The pattern the pieces are designed for, from a compromised-wallet perspective:

  1. Primary coldkey in a hardware wallet or air-gapped machine. It signs exactly one thing, once: add-proxy for a delayed NonTransfer manager proxy (--ledger / --signer extension keep it off the CLI machine even for that).
  2. Manager proxy (NonTransfer, delay > 0) creates, removes, and monitors all other proxies, and rejects hostile announcements. It cannot move funds even if leaked, and its own actions are announced and delayed — visible before they bite.
  3. Scoped daily proxies (Staking, Registration, ChildKeys, ..., delay 0) on working machines, one per job, revoked the moment they're not actively needed.
  4. A monitor — a cron job or agent polling Proxy.Announcements (and your delegations via btcli query proxies --json) on a schedule shorter than your shortest delay.

With this in place, the key that can drain you touches a signer once in its life, every routine key is individually expendable, and an attacker's move announces itself before it can execute. For shared custody on top — subnet-owner treasuries especially — put a multisig behind the real account.

Subnet owners specifically

A subnet owner's coldkey controls the subnet's identity and owner-settable hyperparameters — exactly the kind of authority that should never live in a single key on an operational machine. The layering:

  • Make the owner account a multisig from registration (or migrate an existing owner to one via the announced coldkey swap — see that guide; a plain transfer moves TAO but not subnet ownership).
  • From the owner, grant a dedicated operations key the narrow Owner proxy type. It can manage subnet identity and hyperparameters but cannot transfer funds or rotate the owner.
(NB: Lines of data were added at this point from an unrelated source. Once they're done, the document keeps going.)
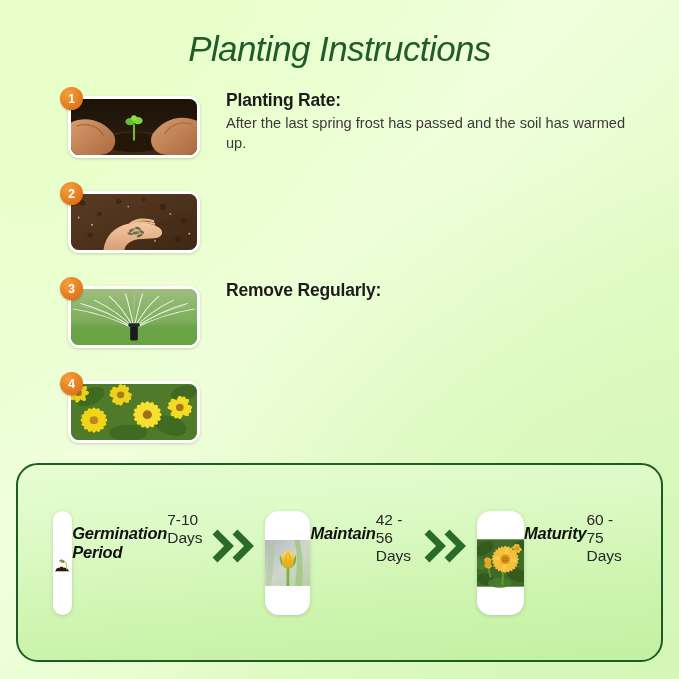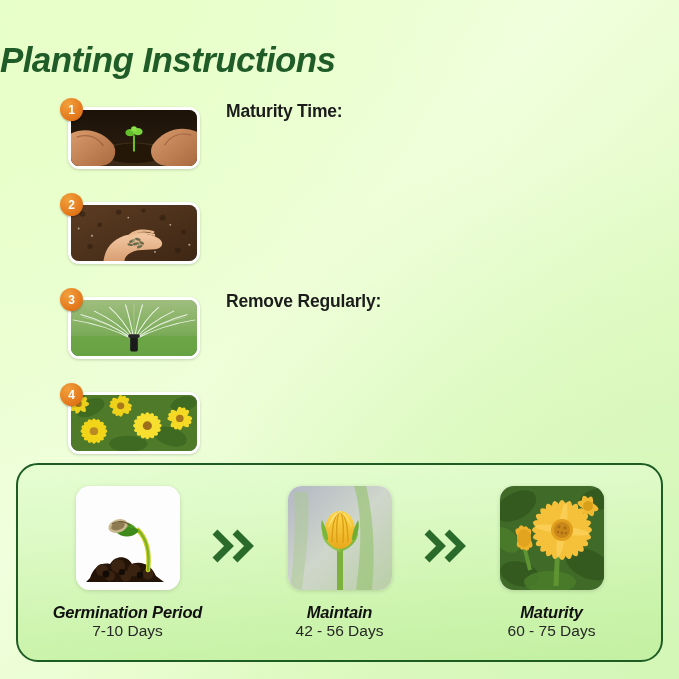"Planting Instructions" .title { font-weight: bold -> normal; padding-top: 42px -> 31px; text-align: left -> center }
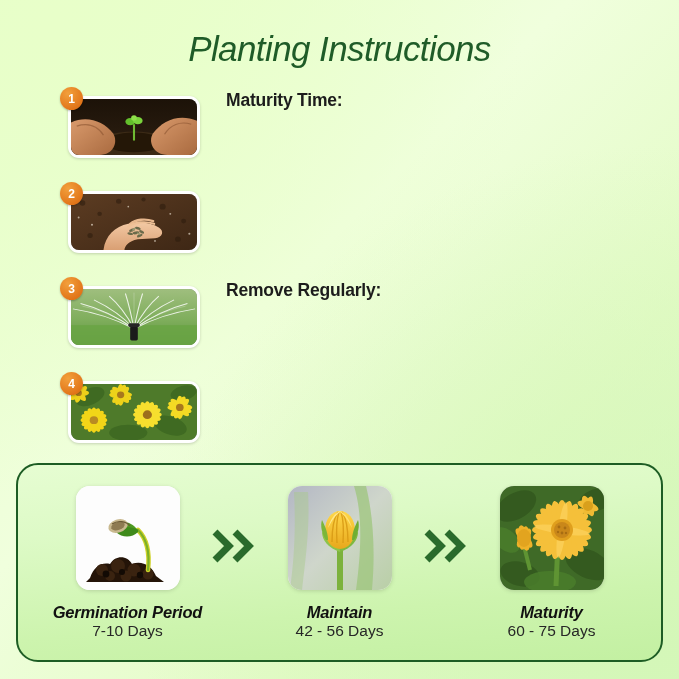"Maturity Time:" div.step-head { text: Maturity Time -> Planting Rate }
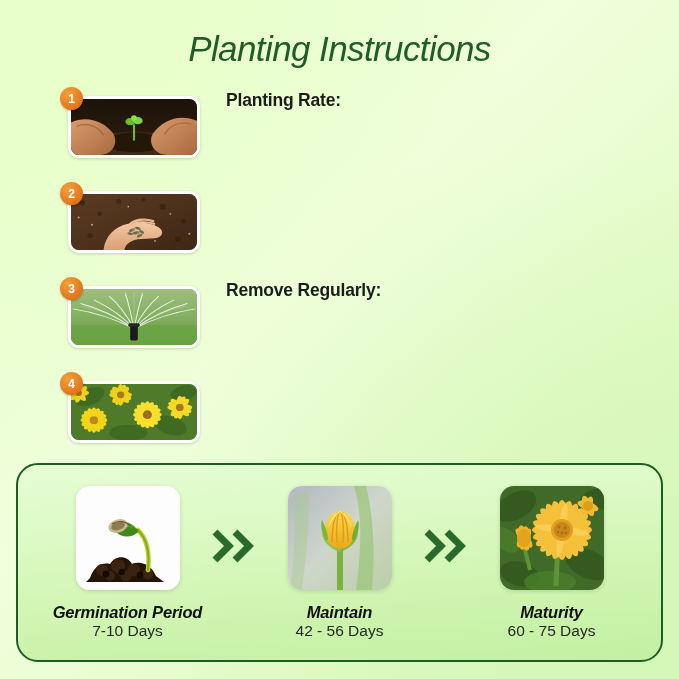"After the last spring frost" div.step-desc { html: none -> <div>After the last spring frost has passed and the soil has warmed up.</div> }
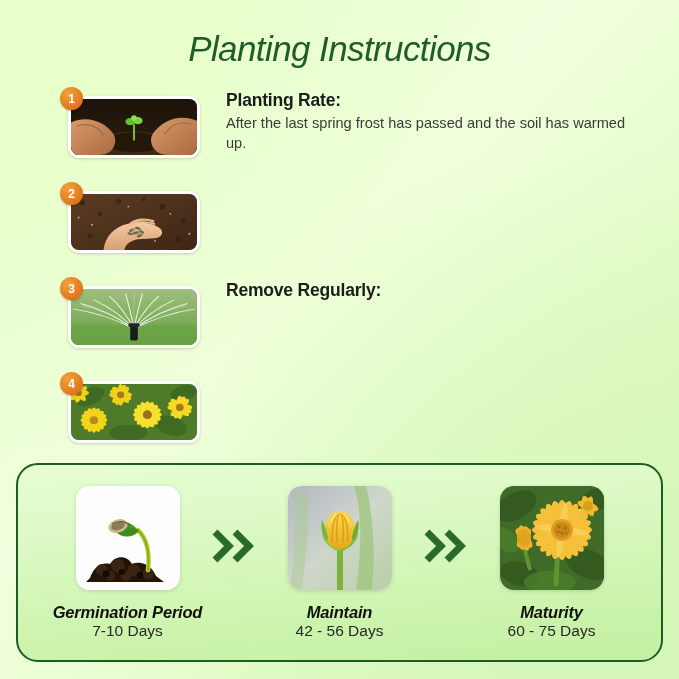"Germination Period" .tl-item { align-items: center -> none; flex-direction: column -> row }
Use it for all routine changes; the owner account itself acts only to replace or revoke that proxy.
  • Add an announcement delay on the Owner proxy when your operational cadence permits, and monitor announcements more often than the delay.

Crowd-funded subnets get a chain-native version of this model for free: a crowdloan lease creates the lease-owner account itself and grants the beneficiary a scoped SubnetLeaseBeneficiary proxy.

Deposits and limits

  • Adding a proxy reserves 0.06 TAO base + 0.033 TAO per delegation from the granting account, returned on removal. At most 20 proxies per account.
  • Announcements reserve 0.036 TAO base + 0.068 TAO each from the delegate; at most 75 pending per delegate.
  • The delegate pays ordinary transaction fees on proxied calls, so keep a little TAO on it.

Troubleshooting

  • NotProxy — no delegation matches; check btcli proxy list and that you're signing with the delegate (-w) and naming the real account (--proxy-for), not the reverse.
  • Unproxyable / CallFiltered — the call is outside the delegation's proxy type (remember Staking excludes batch_all).
  • Unannounced — a delayed delegation executed without announcing, before the delay elapsed, or with parameters that don't hash to the announcement.
  • Duplicate — a delegation with the same (delegate, type, delay) already exists.
  • TooMany — over the 20-proxy or 75-announcement cap; remove unused entries.